Spiced Chickpea and Vegetable Soup (Printable Version)

Warming soup with roasted chickpeas, seasonal vegetables, and aromatic spices. Vegan and gluten-free comfort.

# What You Need:

→ Chickpeas

01 - 1 can (14 oz) chickpeas, drained and rinsed
02 - 1 tablespoon olive oil
03 - ½ teaspoon smoked paprika
04 - ¼ teaspoon ground cumin
05 - ¼ teaspoon salt

→ Vegetables

06 - 1 large carrot, diced
07 - 1 celery stalk, diced
08 - 1 medium zucchini, diced
09 - 1 red bell pepper, diced
10 - 1 small onion, chopped
11 - 2 garlic cloves, minced
12 - 2 cups chopped kale or spinach
13 - 1 can (14 oz) diced tomatoes

→ Broth and Spices

14 - 5 cups vegetable broth
15 - 1½ teaspoons ground cumin
16 - 1 teaspoon ground coriander
17 - ½ teaspoon turmeric
18 - ½ teaspoon ground cinnamon
19 - ¼ teaspoon cayenne pepper
20 - Salt and black pepper to taste

→ Finishing

21 - 2 tablespoons fresh lemon juice
22 - 2 tablespoons chopped fresh cilantro or parsley

# How To Make It:

01 - Preheat oven to 400°F. Toss drained chickpeas with 1 tablespoon olive oil, smoked paprika, ¼ teaspoon cumin, and ¼ teaspoon salt. Spread on a baking sheet and roast for 20 minutes, shaking halfway through, until crisp and golden brown.
02 - While chickpeas roast, heat 1 tablespoon olive oil in a large pot over medium heat. Add chopped onion and minced garlic, cooking for 2 to 3 minutes until softened and fragrant.
03 - Add diced carrot, celery, zucchini, and bell pepper to the pot. Cook for 5 minutes, stirring occasionally, until vegetables begin to soften.
04 - Stir in 1½ teaspoons cumin, ground coriander, turmeric, cinnamon, and cayenne pepper. Toast spices for 1 minute to release their aromatic oils.
05 - Add canned diced tomatoes and vegetable broth to the pot.
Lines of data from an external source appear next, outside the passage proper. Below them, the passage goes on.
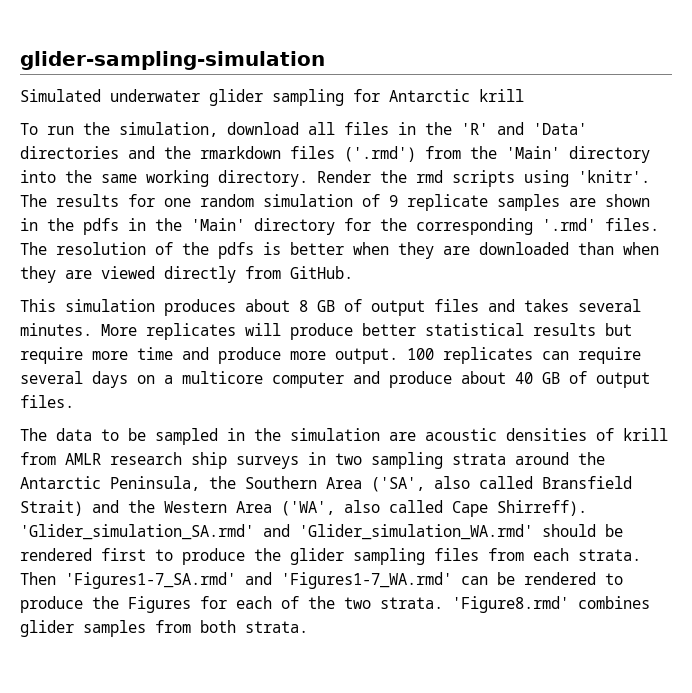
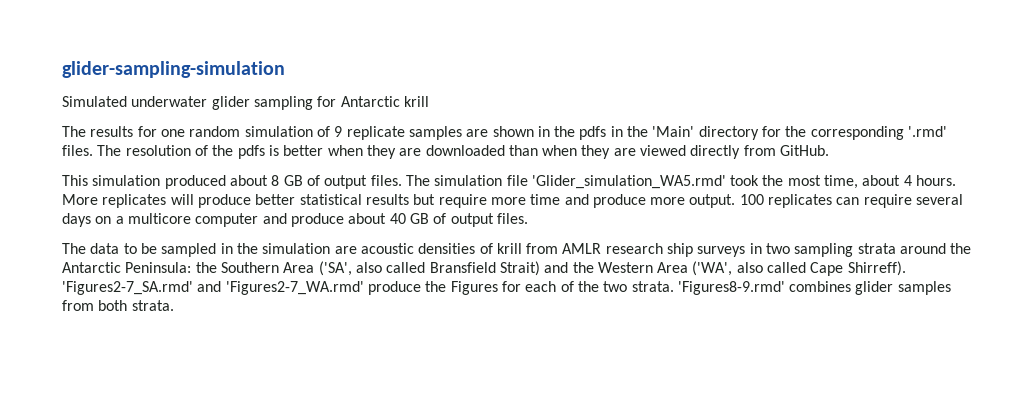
[20,122,587,137] [20,146,650,163] [20,170,650,187] To run the simulation, download all files in the 'R' and 'Data' directories and the rmarkdown files ('.rmd') from the 'Main' directory into the same working directory. Render the rmd scripts using 'knitr'. -> (429, 101) none
[164,299,236,316] produces -> [164,175,226,189] produced
[434,299,641,312] [20,323,92,336] files and takes several minutes. -> [370,175,957,189] files. The simulation file 'Glider_simulation_WA5.rmd' took the most time, about 4 hours.
[110,476,200,491] Peninsula, -> [125,262,192,273] Peninsula:
[20,524,623,540] [20,548,641,565] [20,572,623,589] 'Glider_simulation_SA.rmd' and 'Glider_simulation_WA.rmd' should be rendered first to produce the glider sampling files from each strata. Then 'Figures1-7_SA.rmd' and 'Figures1-7_WA.rmd' can be rendered to -> [62,281,364,295] 'Figures2-7_SA.rmd' and 'Figures2-7_WA.rmd'
[452,596,569,613] 'Figure8.rmd' -> [677,281,785,295] 'Figures8-9.rmd'

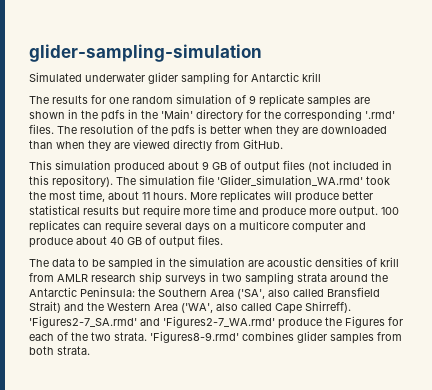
[271,175,402,189] 8 GB of output files. -> [202,160,392,173] [29,175,113,188] 9 GB of output files (not included in this repository).
[531,175,726,189] 'Glider_simulation_WA5.rmd' -> [217,175,363,186] 'Glider_simulation_WA.rmd'
[903,175,912,186] 4 -> [142,192,150,200] 11

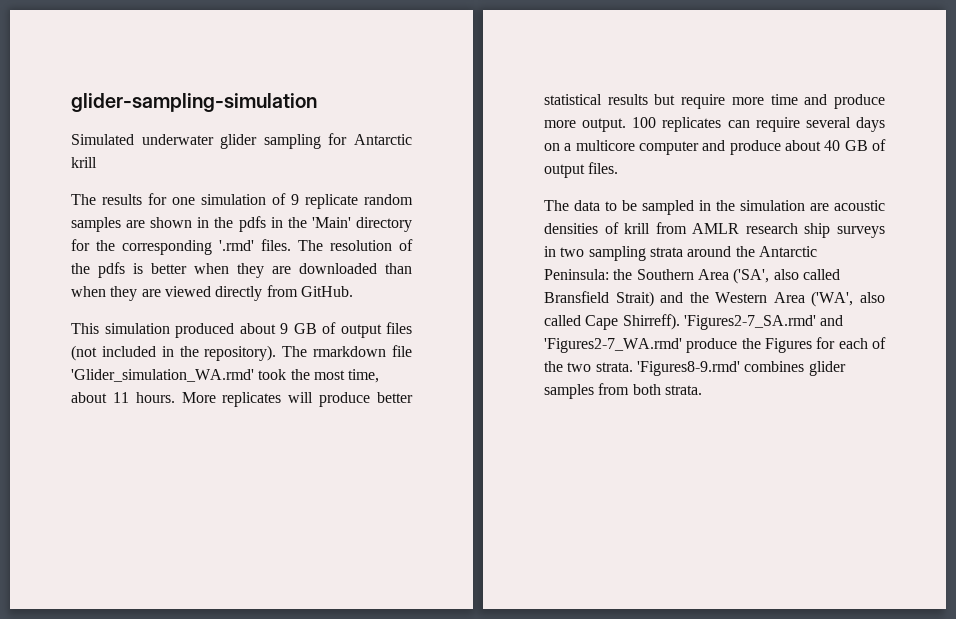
[132,96,173,104] random -> (195, 201) none
(304, 100) none -> [364,194,413,205] random
[29,175,49,185] this -> [179,346,199,357] the
[139,175,195,185] simulation -> [313,346,387,357] rmarkdown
Bring to a boil, then reduce heat to low and simmer for 15 minutes until vegetables are tender.
06 - Stir in chopped kale or spinach and half of the roasted chickpeas. Simmer for an additional 5 minutes until greens are wilted and all vegetables are tender.
07 - Add fresh lemon juice to the soup. Season with salt and black pepper to taste, adjusting spice levels as desired.
08 - Ladle soup into serving bowls. Top each portion with remaining roasted chickpeas and garnish with fresh cilantro or parsley.

# Expert Advice:

01 -
  • The chickpeas get crispy in the oven and stay that way even after hitting the soup, giving you little bursts of crunch that catch you off guard.
  • It comes together in under an hour and tastes like you've been simmering it all day.
  • One pot, one sheet pan, and you've got a meal that works whether you're cooking for yourself or feeding a group.
02 -
  • Don't skip roasting the chickpeas separately—they stay crispy this way and don't turn into mush like they would if you just threw them in the pot.
  • Taste the soup before serving and add lemon juice gradually, because too much makes it sour and too little makes it taste flat and one-dimensional.
03 -
  • Buy your spices in small quantities and store them in airtight containers away from heat and light—they lose potency fast and old spices are why so many soups taste flat.
  • If you're serving this to someone with dietary restrictions, always check your broth and canned goods for hidden gluten or cross-contamination, because that's where surprises hide.